Just recently I discovered a preacher quite new to me whom I appreciate very much, Zac Poonen of Bangalore, India. I'm a bit of a heretic to some branches of the church, particularly the Reformed, in that I'm attracted to the "higher life" teaching, which is often dismissed by them as "mysticism," a word that is badly misused by them in my opinion. That's a whole discussion unto itself, but I mention it because that is Zac Poonen's attraction for me also. In exploring his sermons because of this interest in his basic message, I discovered that he happens to have a teaching on the passage about the head covering and was very happy to find that he agrees with me! And says it wonderfully succinctly: http://downloads2.sermonindex.us/16/SID16538.mp3 (There is no counter on this audio device and he covers the whole chapter, also spending about six minutes at the beginning on the first verse which doesn't apply to this topic, so to get just the part about the head covering see if you can set the pointer about a sixth to a fifth of the way along the track. The message runs about 18 minutes.)
1 Corinthians 11:
2 Now I praise you, brethren, that ye remember me in all things, and keep the ordinances, as I delivered them to you.

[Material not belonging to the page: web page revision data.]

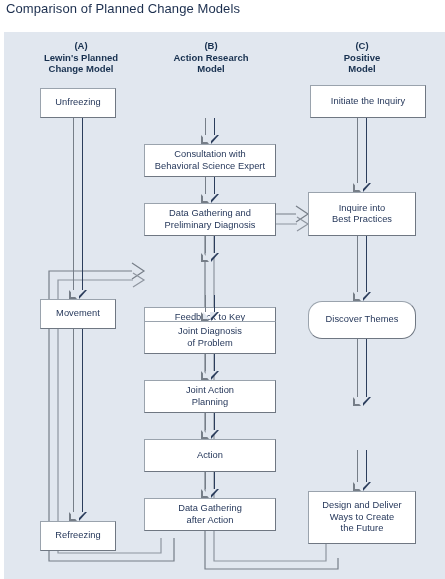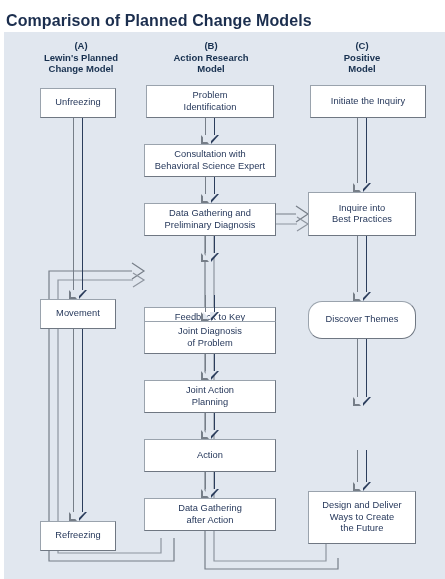"Comparison of Planned Change Models" #page-title { font-size: 16px -> 13px; font-weight: bold -> normal; top: 12px -> 1px }
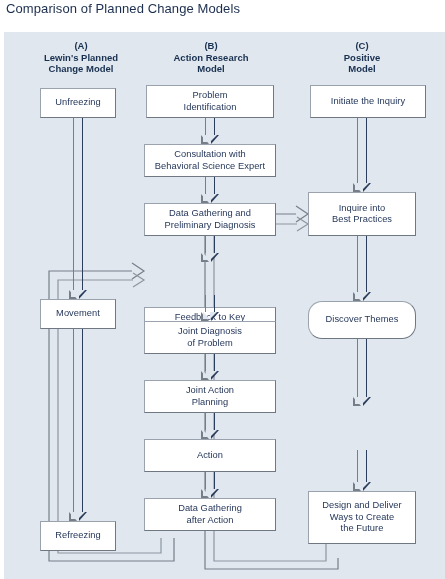"Problem" div.node { html: <div> <span>Problem</span> <span>Identification</span> </div> -> none }
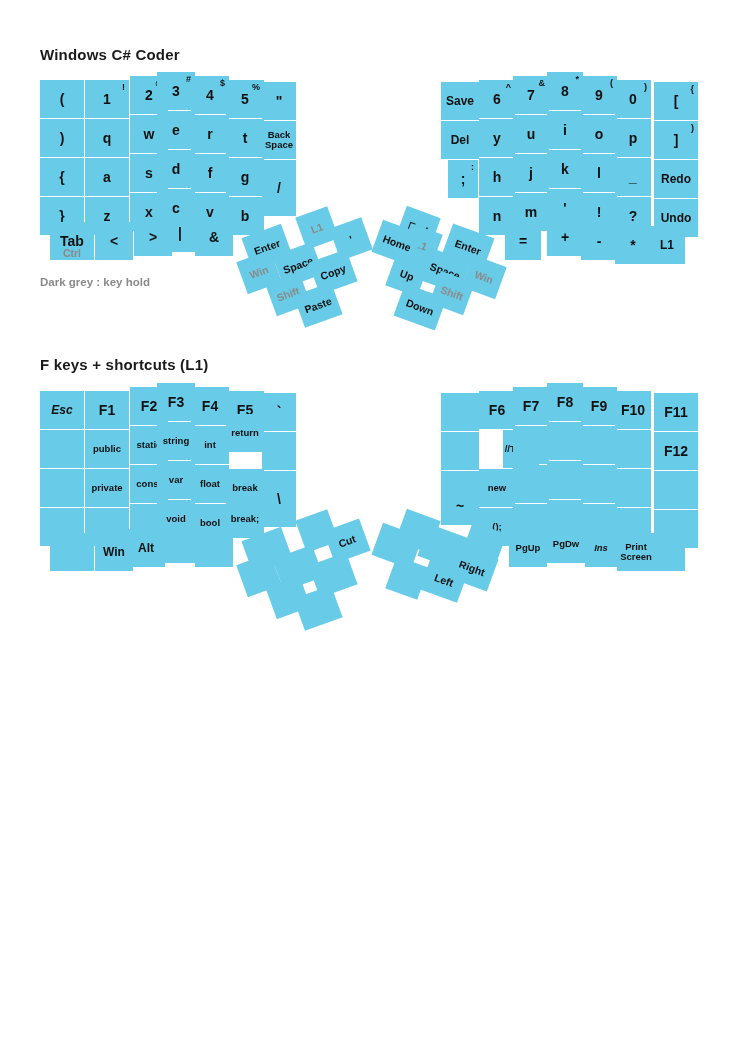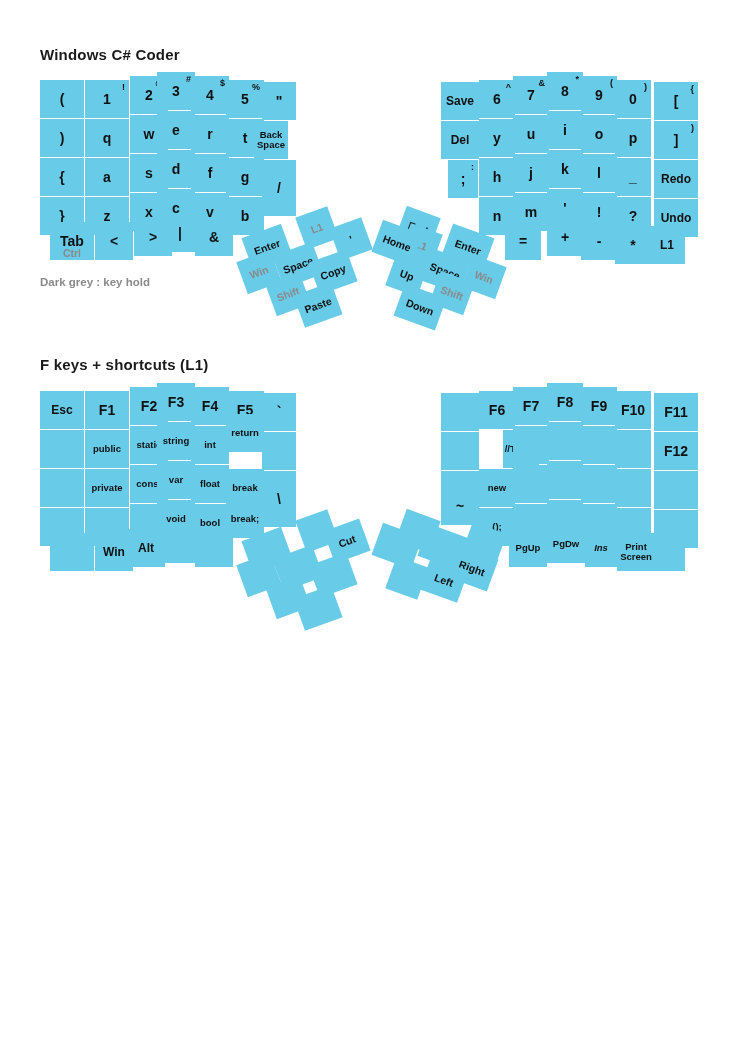"Back" div.key { left: 254px -> 262px }
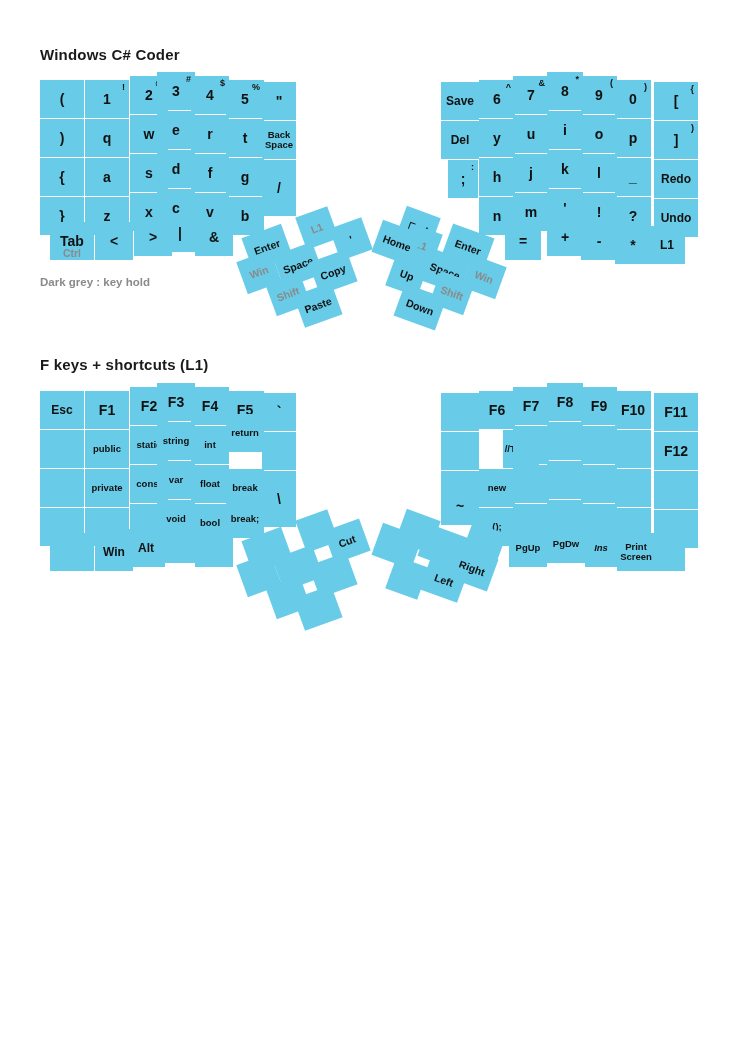"Esc" div.key { font-style: none -> italic }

3 But I would have you know, that the head of every man is Christ; and the head of the woman is the man; and the head of Christ is God.
4 Every man praying or prophesying, having his head covered, dishonoureth his head.
5 But every woman that prayeth or prophesieth with her head uncovered dishonoureth her head: for that is even all one as if she were shaven.
6 For if the woman be not covered, let her also be shorn: but if it be a shame for a woman to be shorn or shaven, let her be covered.
7 For a man indeed ought not to cover his head, forasmuch as he is the image and glory of God: but the woman is the glory of the man.
8 For the man is not of the woman; but the woman of the man.
9 Neither was the man created for the woman; but the woman for the man.
10 For this cause ought the woman to have power on her head because of the angels.
11 Nevertheless neither is the man without the woman, neither the woman without the man, in the Lord.
12 For as the woman is of the man, even so is the man also by the woman; but all things of God.
13 Judge in yourselves: is it comely that a woman pray unto God uncovered?
14 Doth not even nature itself teach you, that, if a man have long hair, it is a shame unto him?
15 But if a woman have long hair, it is a glory to her: for her hair is given her for a covering.
16 But if any man seem to be contentious, we have no such custom, neither the churches of God.